Ausflüge ins Reiseland Brandenburg
Dieses Dorf fällt doch erheblich aus dem Rahmen der üblichen Brandenburger Gemeinden. Es gibt gleich mehrere Einkehrmöglichkeiten sowie viele Plätze zum Staunen, Spazierengehen, Lesen, Stöbern, Wundern und Genießen. Dabei verdankt das Dorf seine herausgehobene Stellung nur den genialen Schreibkünsten des bekanntesten märkischen Dichters. Theodor Fontane fasste die Legende vom Birnen spendenden Gutsherren und dem aus dessen Grab sprießendem Birnbaum so gekonnt in Versform, dass der Ortsname in vielen Teilen Deutschlands ein Begriff ist: Ribbeck.

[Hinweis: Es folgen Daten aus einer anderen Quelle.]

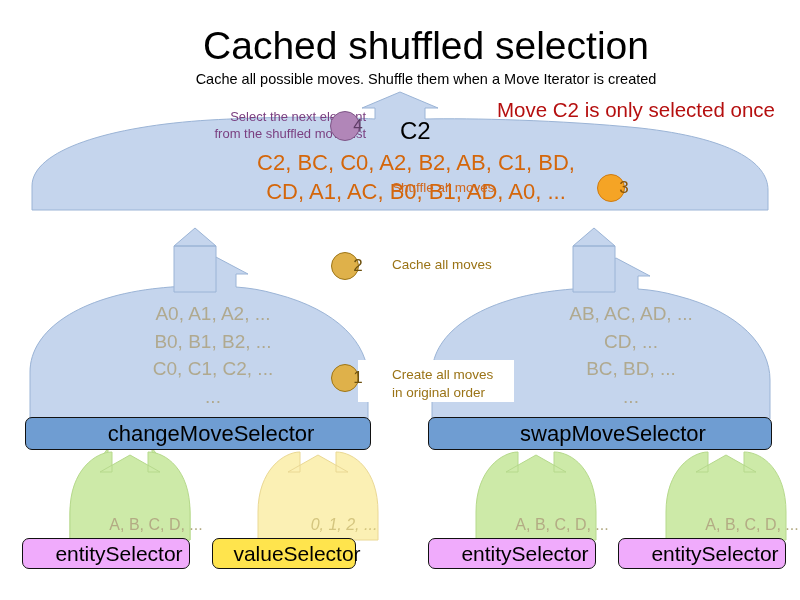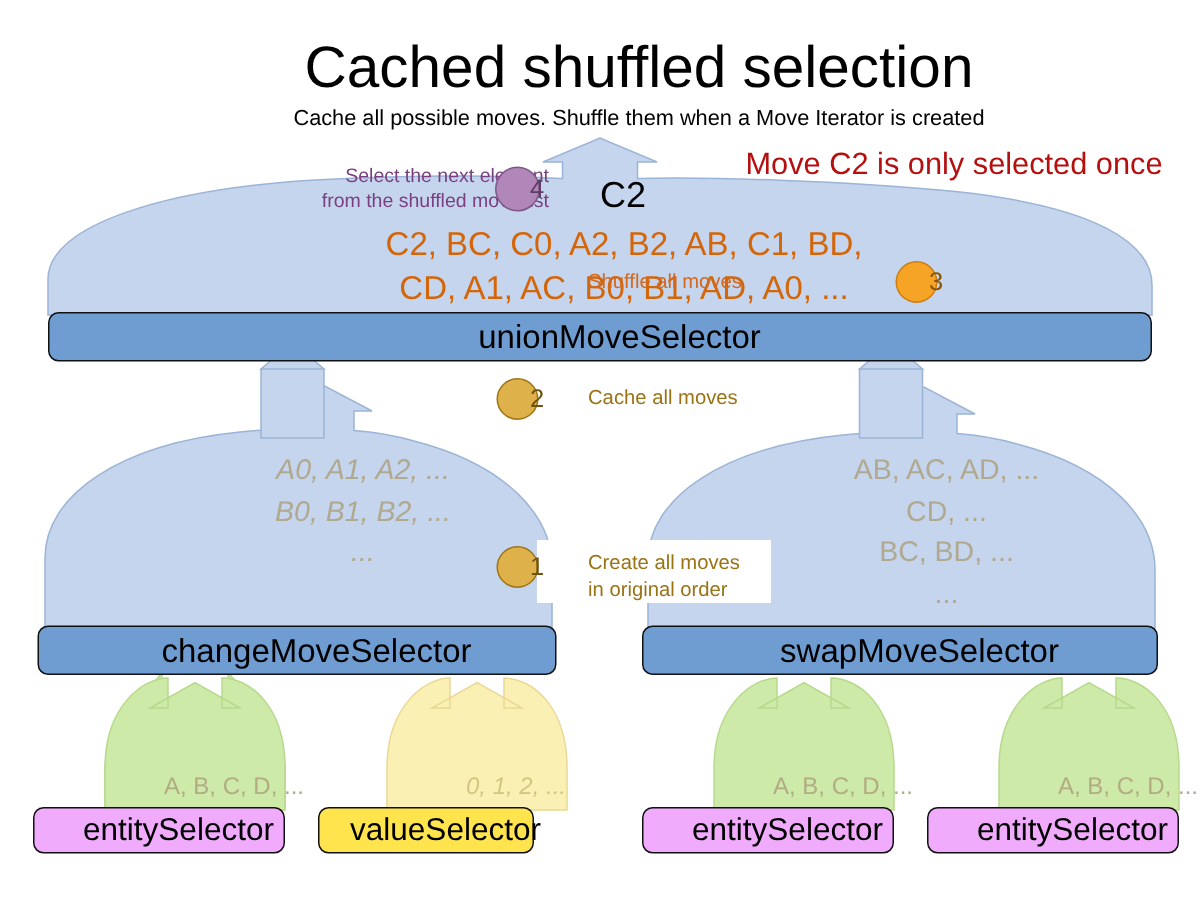--- a/index.html
+++ b/index.html
@@ -187,7 +187,6 @@
   <div class="abs badge badge3">3</div>
   <div class="abs anno-orange">Shuffle all moves</div>
 
-  <div class="abs bar bar-blue bar-union">unionMoveSelector</div>
 
   <div class="abs badge badge2">2</div>
   <div class="abs anno-gold">Cache all moves</div>

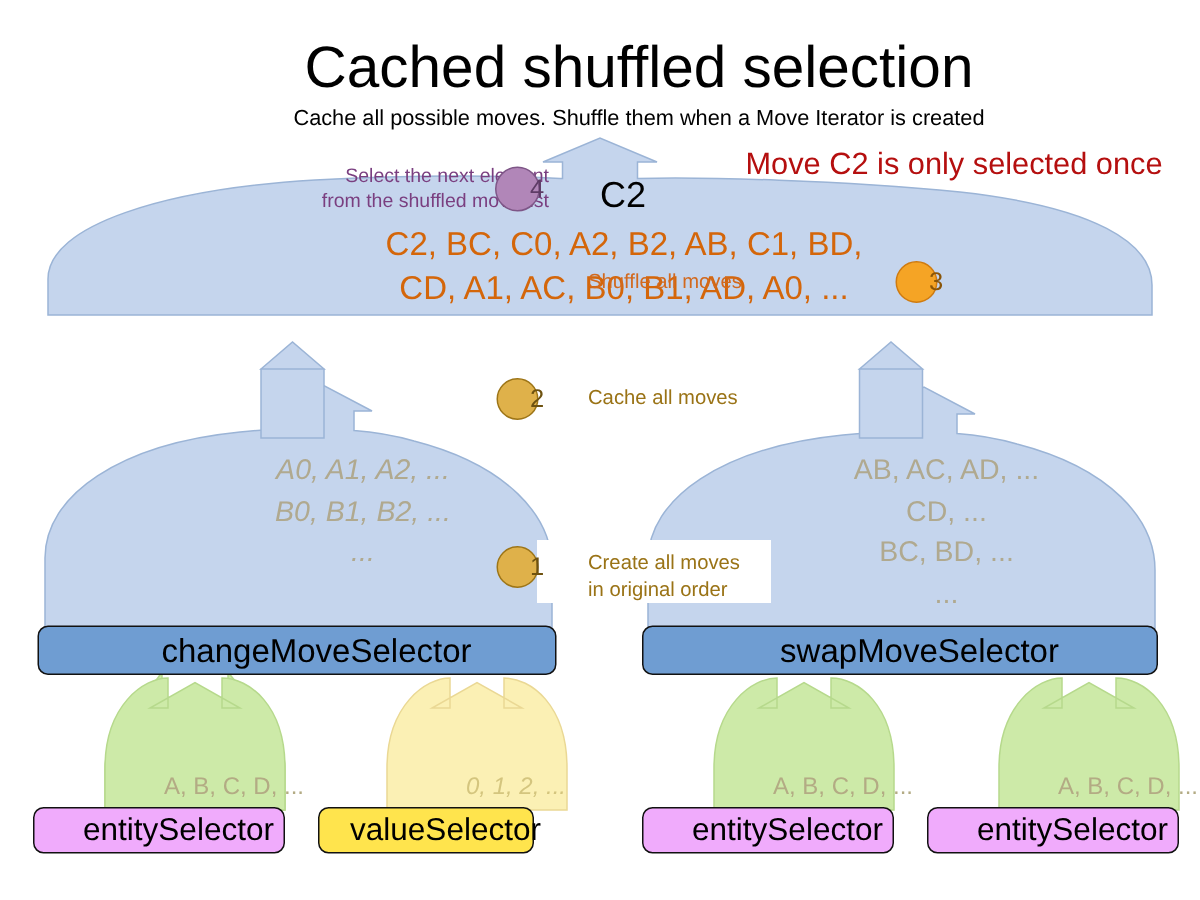--- a/index.html
+++ b/index.html
@@ -83,7 +83,7 @@
   .innerlist{
     font-size:19px;color:#b0a98f;text-align:center;line-height:1.45;
   }
-  .list-left{left:96px;top:300px;width:240px;font-style:italic;}
+  .list-left{left:67px;top:300px;width:240px;}
   .list-right{left:490px;top:300px;width:230px;}
 
   .smalllist{

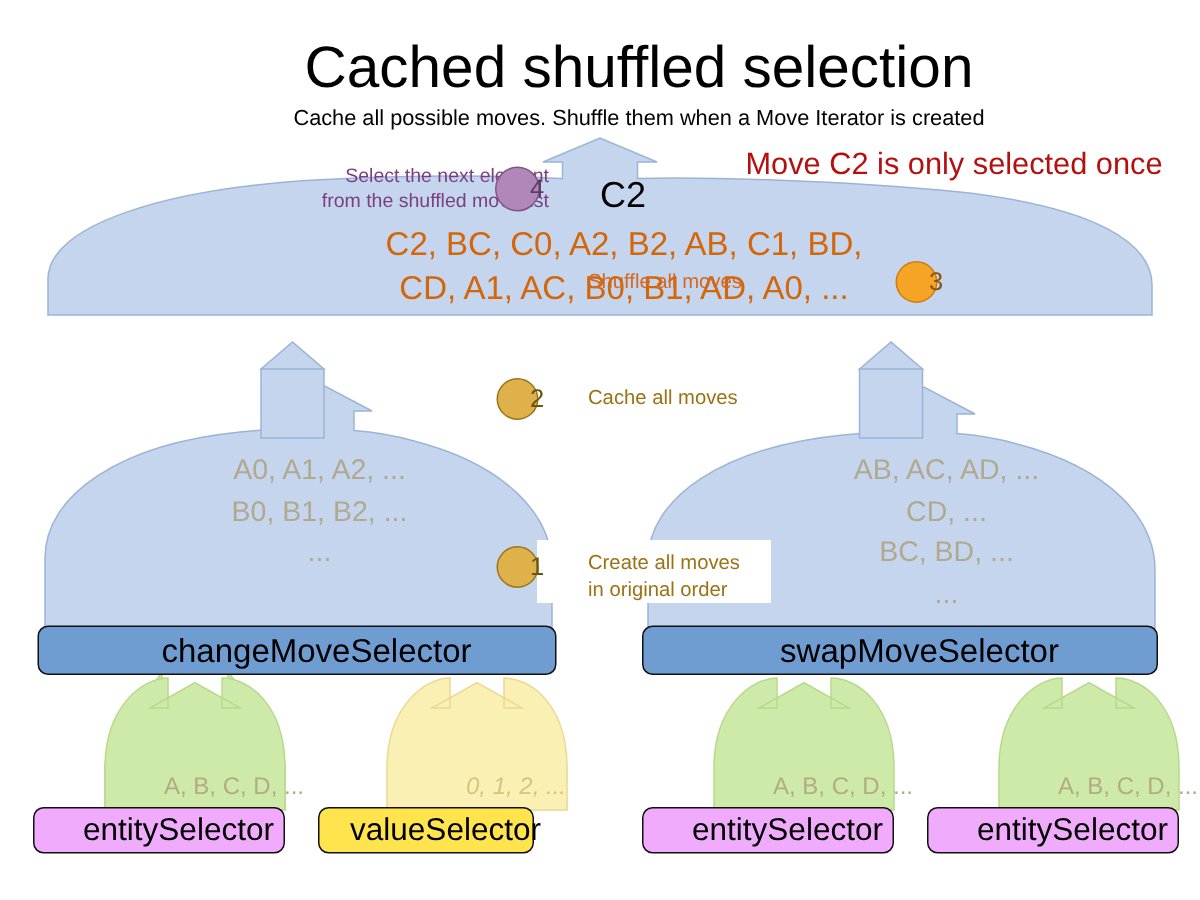--- a/index.html
+++ b/index.html
@@ -194,6 +194,7 @@
   <div class="abs innerlist list-left">
     <div>A0, A1, A2, ...</div>
     <div>B0, B1, B2, ...</div>
+    <div>C0, C1, C2, ...</div>
     <div>...</div>
   </div>
   <div class="abs innerlist list-right">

Ganze Schülergenerationen gerieten angesichts der Länge des Gedichts vom „Herrn von Ribbeck auf Ribbeck im Havelland“ zwar mitunter leicht ins Schwitzen. Aber der Name prägte sich doch ein.
Heute wandelt der Besucher durch ein saniertes Schloss mit Museum, Restaurant, Salons und Trauzimmer. Nur einen Katzensprung entfernt strahlt die Kirche wieder im alten Glanz. Rührige Gemeindemitglieder bieten Kaffee und Kuchen an und erzählen dabei so manche spannende Geschichte über den ausgestellten Stumpf des 1911 in einem Sturm abgebrochenen originalen Birnbaums aus dem 18. Jahrhundert, auf dem Fontanes Gedicht beruht. Gleich dahinter gibt es einen Antiquitäten- und Kunsthandwerkerladen, der für seine überdimensionalen Birnentorten bereits weit und breit bekannt ist. Auch in der „Alten Schule“ kann man sich stärken, Fahrräder ausleihen oder einen Schulraum aus uralten Zeiten bewundern.
Theodor Fontane selbst soll übrigens trotz seiner ausgiebigen Wanderungen durch die Mark Brandenburg gar nicht selbst in Ribbeck gewesen sein. Er las um 1898 in zwei Büchern lediglich von der Birnbaum-Legende und verfasste sein berühmtes Gedicht.